**DATA EXCERPTS**
---
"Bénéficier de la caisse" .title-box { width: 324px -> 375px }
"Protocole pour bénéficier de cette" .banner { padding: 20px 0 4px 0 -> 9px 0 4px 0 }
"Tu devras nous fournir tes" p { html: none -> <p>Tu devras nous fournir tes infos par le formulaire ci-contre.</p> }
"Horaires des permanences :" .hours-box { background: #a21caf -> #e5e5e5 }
---
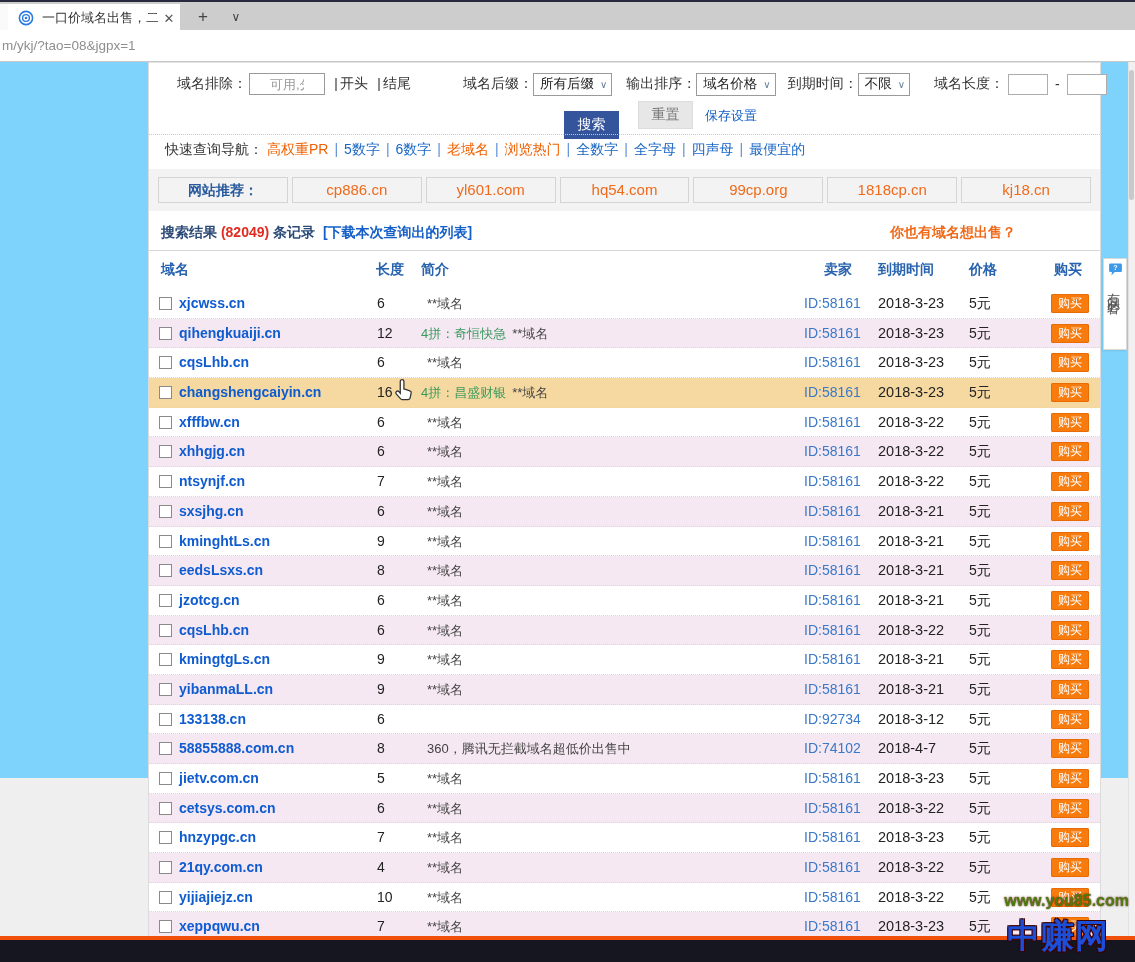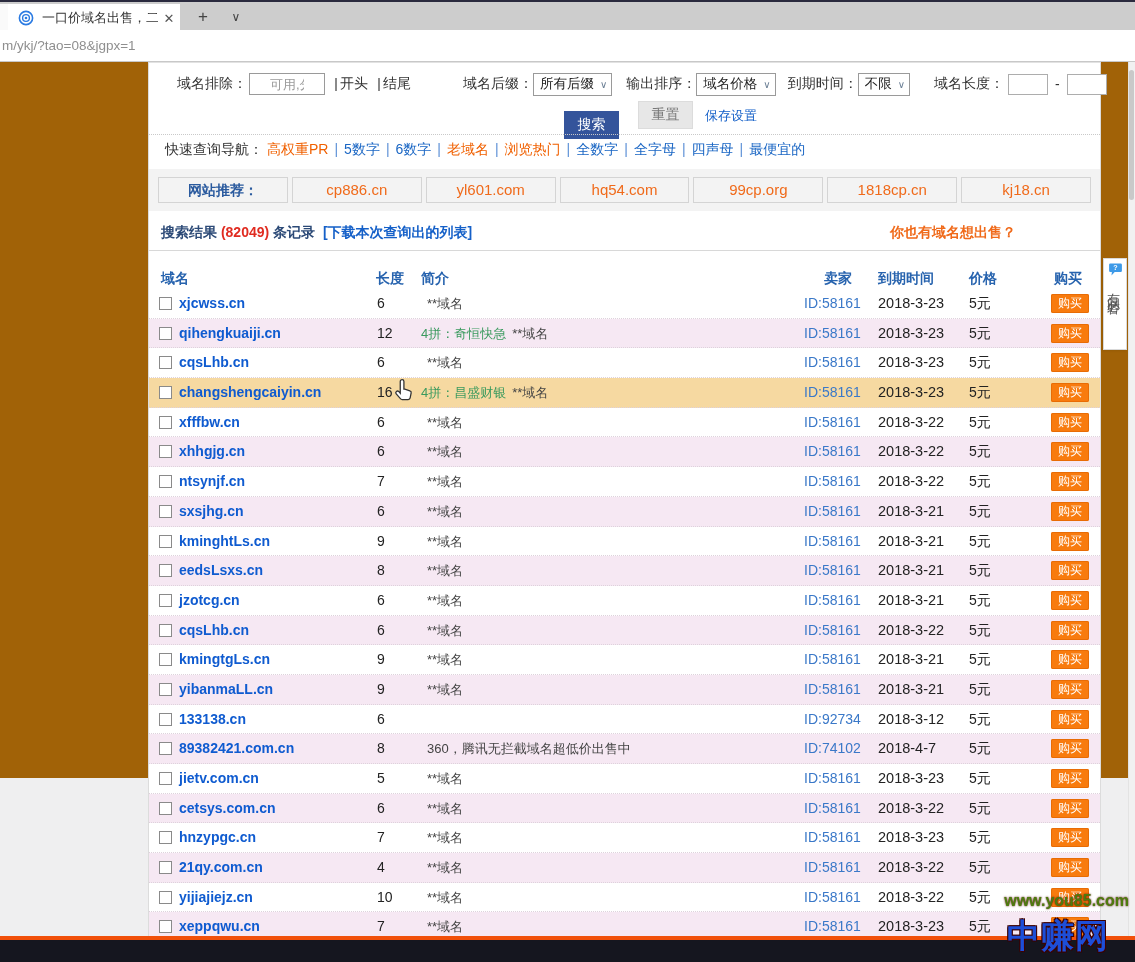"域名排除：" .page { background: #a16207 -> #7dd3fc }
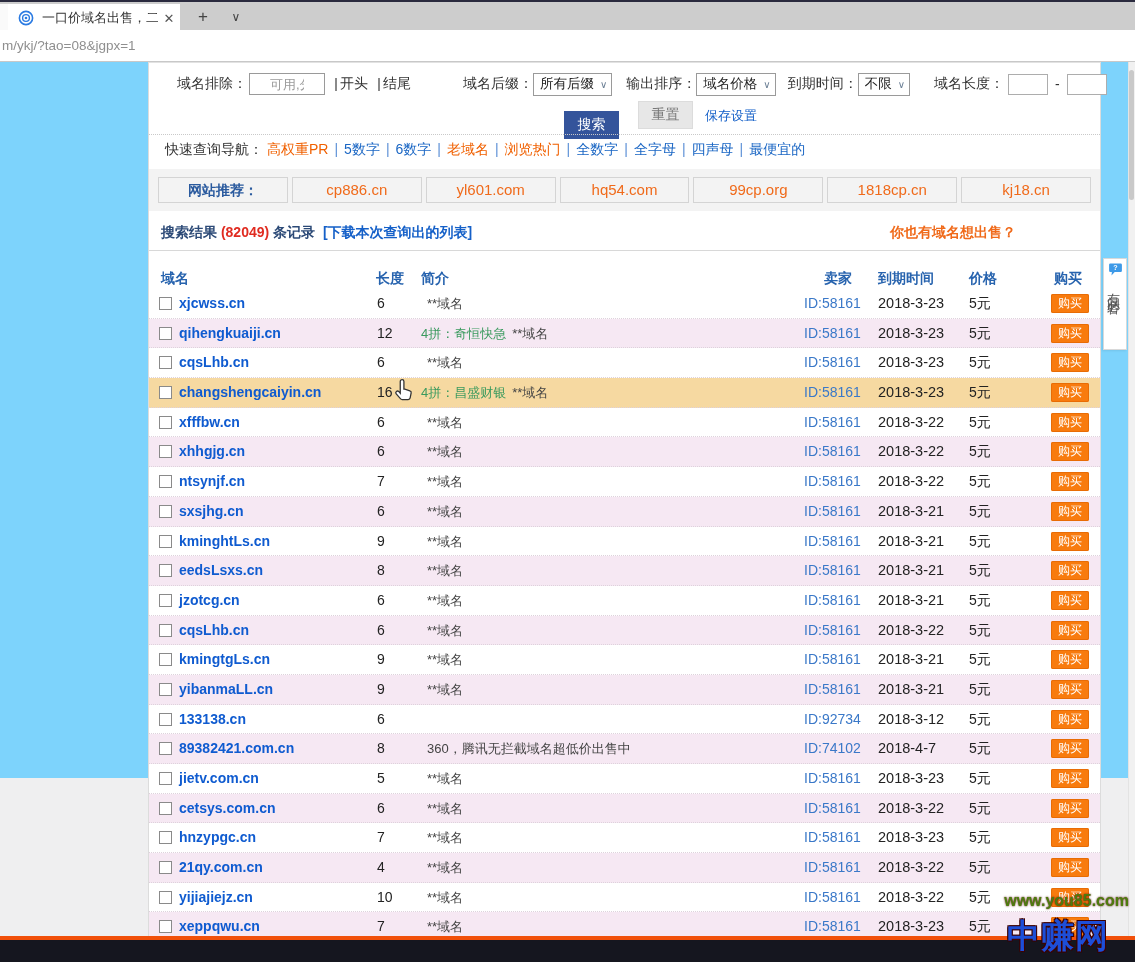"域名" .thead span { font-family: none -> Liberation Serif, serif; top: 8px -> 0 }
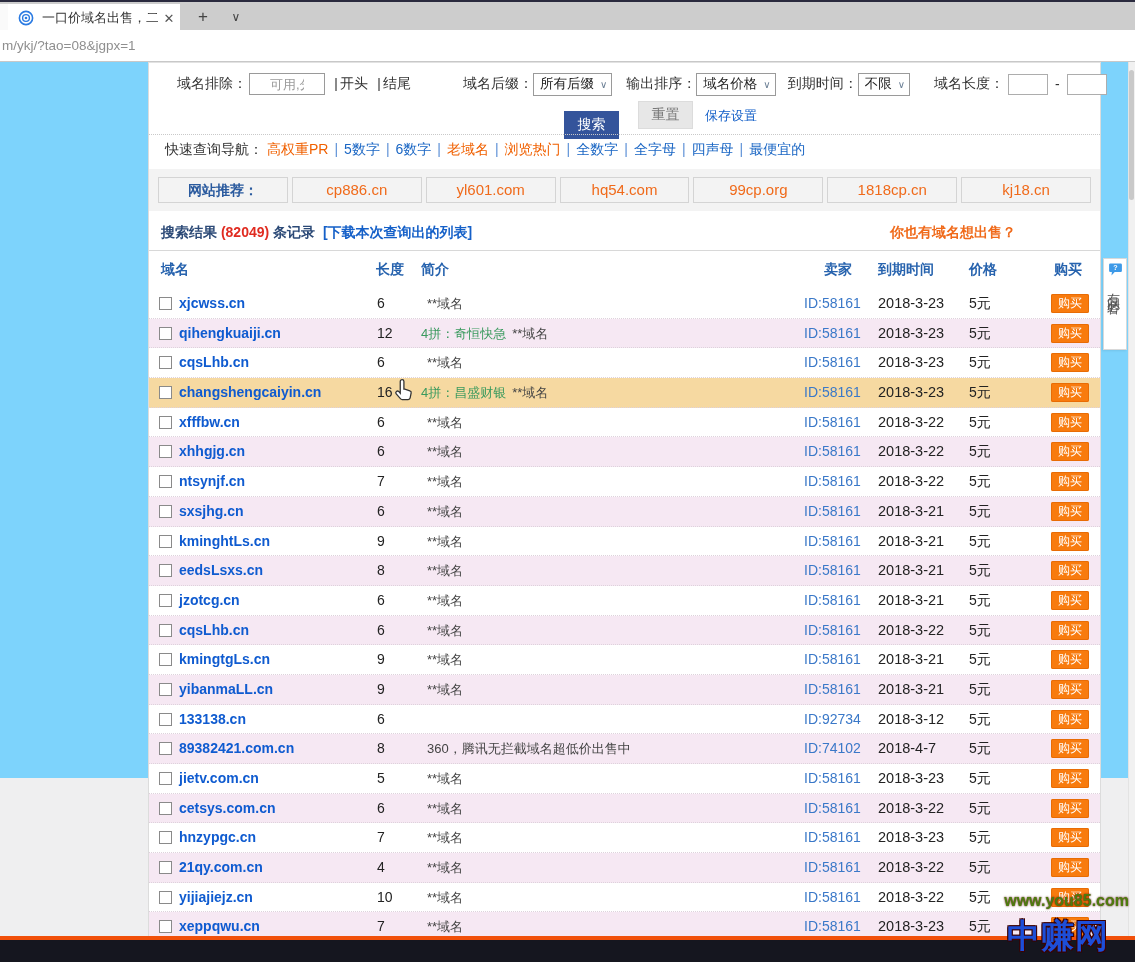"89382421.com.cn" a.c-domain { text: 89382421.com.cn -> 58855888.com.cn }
---
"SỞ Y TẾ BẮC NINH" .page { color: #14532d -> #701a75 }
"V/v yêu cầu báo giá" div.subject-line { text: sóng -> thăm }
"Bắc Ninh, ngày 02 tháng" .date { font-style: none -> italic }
---
**TASK PROMPT**
Reprint exactly the lines above that start at the one with "width: 324px ->" and end at the one with "background: #a21caf ->", keeping both and adding none.

**ANSWER SPACE**
"Bénéficier de la caisse" .title-box { width: 324px -> 375px }
"Protocole pour bénéficier de cette" .banner { padding: 20px 0 4px 0 -> 9px 0 4px 0 }
"Tu devras nous fournir tes" p { html: none -> <p>Tu devras nous fournir tes infos par le formulaire ci-contre.</p> }
"Horaires des permanences :" .hours-box { background: #a21caf -> #e5e5e5 }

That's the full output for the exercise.